Problem details: For this task, output every entry below exactly and omit the pictures.

Given data:
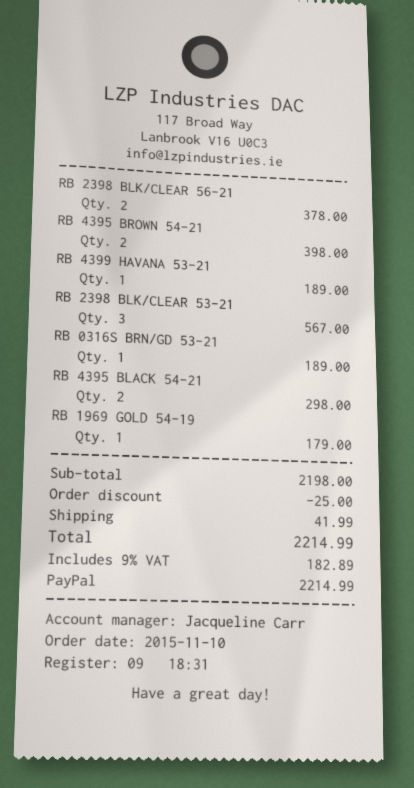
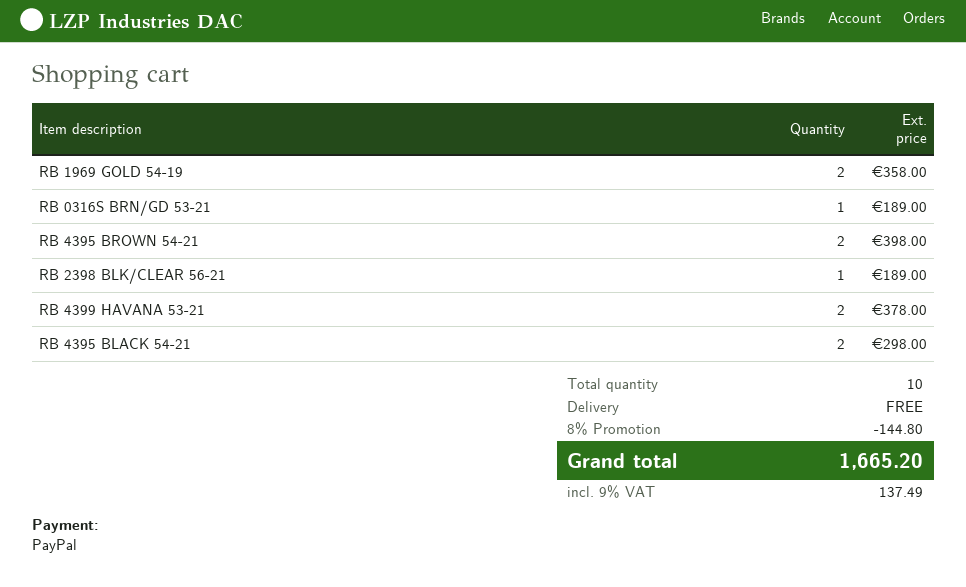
RB 2398 BLK/CLEAR 56-21: 2 for 378.00 -> 1 for 189.00
RB 4399 HAVANA 53-21: 1 for 189.00 -> 2 for 378.00
RB 2398 BLK/CLEAR 53-21: 3 for 567.00 -> none
RB 1969 GOLD 54-19: 1 for 179.00 -> 2 for 358.00
discount: 25.00 -> 144.80
shipping: 41.99 -> 0.00
tax: 9% = 182.89 -> 9% = 137.49
total: 2214.99 -> 1665.20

Result of the exercise:
RB 2398 BLK/CLEAR 56-21: 2 for 378.00 -> 1 for 189.00
RB 4399 HAVANA 53-21: 1 for 189.00 -> 2 for 378.00
RB 2398 BLK/CLEAR 53-21: 3 for 567.00 -> none
RB 1969 GOLD 54-19: 1 for 179.00 -> 2 for 358.00
discount: 25.00 -> 144.80
shipping: 41.99 -> 0.00
tax: 9% = 182.89 -> 9% = 137.49
total: 2214.99 -> 1665.20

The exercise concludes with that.